DIRECTIONS:
Within the listing below, show every line that contains the word "Office".

RECORDS PROVIDED:
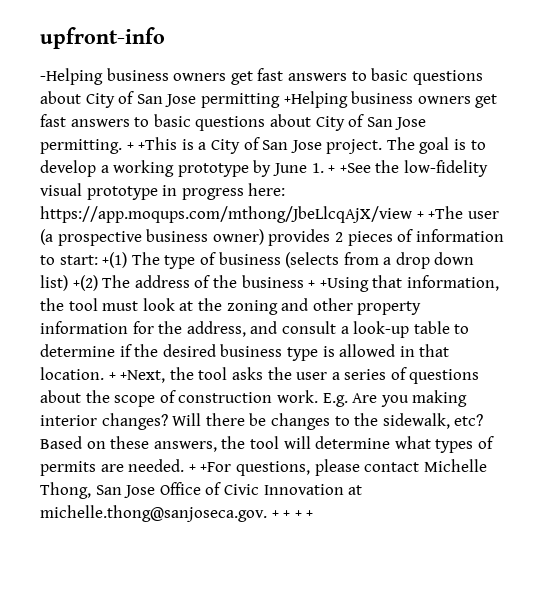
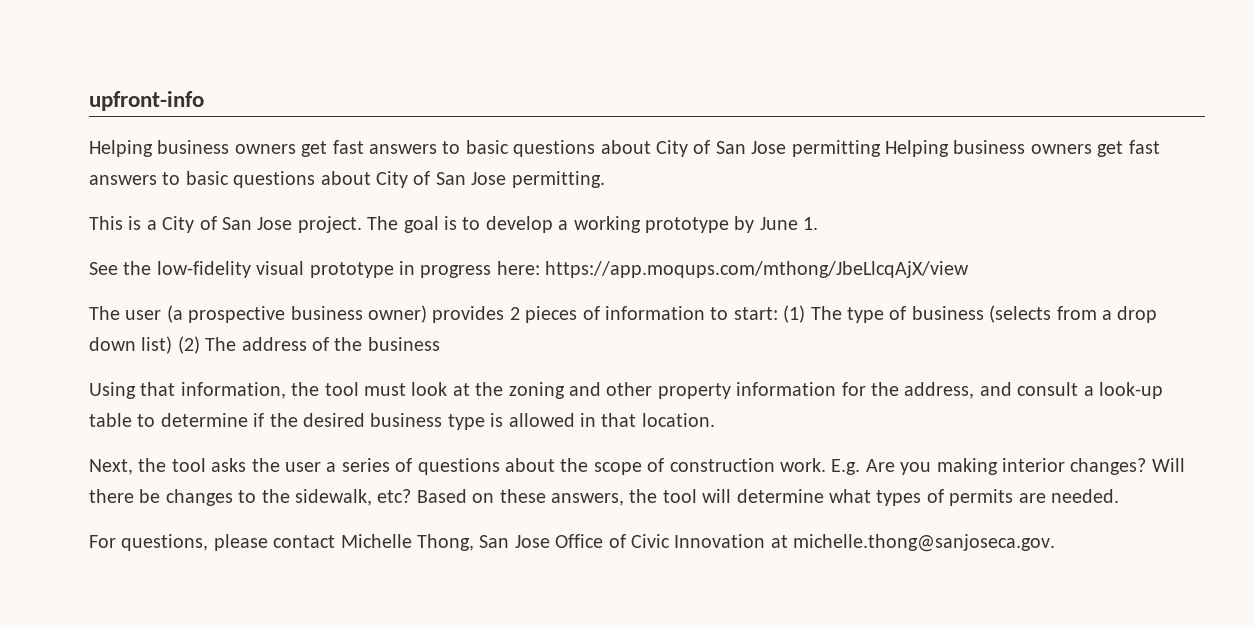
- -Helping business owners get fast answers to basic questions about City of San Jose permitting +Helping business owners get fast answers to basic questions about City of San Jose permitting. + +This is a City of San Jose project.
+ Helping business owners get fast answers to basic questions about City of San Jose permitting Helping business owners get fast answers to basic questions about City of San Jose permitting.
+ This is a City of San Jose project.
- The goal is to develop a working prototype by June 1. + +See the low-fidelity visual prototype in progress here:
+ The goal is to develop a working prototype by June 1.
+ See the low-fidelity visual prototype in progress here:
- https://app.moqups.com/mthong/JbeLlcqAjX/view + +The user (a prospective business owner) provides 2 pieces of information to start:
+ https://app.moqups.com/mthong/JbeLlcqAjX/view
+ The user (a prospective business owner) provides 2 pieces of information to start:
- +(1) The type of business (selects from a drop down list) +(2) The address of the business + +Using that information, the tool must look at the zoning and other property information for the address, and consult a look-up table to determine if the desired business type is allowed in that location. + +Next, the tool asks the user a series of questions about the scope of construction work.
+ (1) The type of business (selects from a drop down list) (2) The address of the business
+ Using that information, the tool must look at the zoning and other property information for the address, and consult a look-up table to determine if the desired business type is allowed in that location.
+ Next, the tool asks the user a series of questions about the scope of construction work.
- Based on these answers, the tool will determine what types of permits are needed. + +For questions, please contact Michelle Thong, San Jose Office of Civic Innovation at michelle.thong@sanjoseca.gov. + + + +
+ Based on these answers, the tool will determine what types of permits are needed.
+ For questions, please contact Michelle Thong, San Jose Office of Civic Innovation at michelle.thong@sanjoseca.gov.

RESPONSE:
- Based on these answers, the tool will determine what types of permits are needed. + +For questions, please contact Michelle Thong, San Jose Office of Civic Innovation at michelle.thong@sanjoseca.gov. + + + +
+ For questions, please contact Michelle Thong, San Jose Office of Civic Innovation at michelle.thong@sanjoseca.gov.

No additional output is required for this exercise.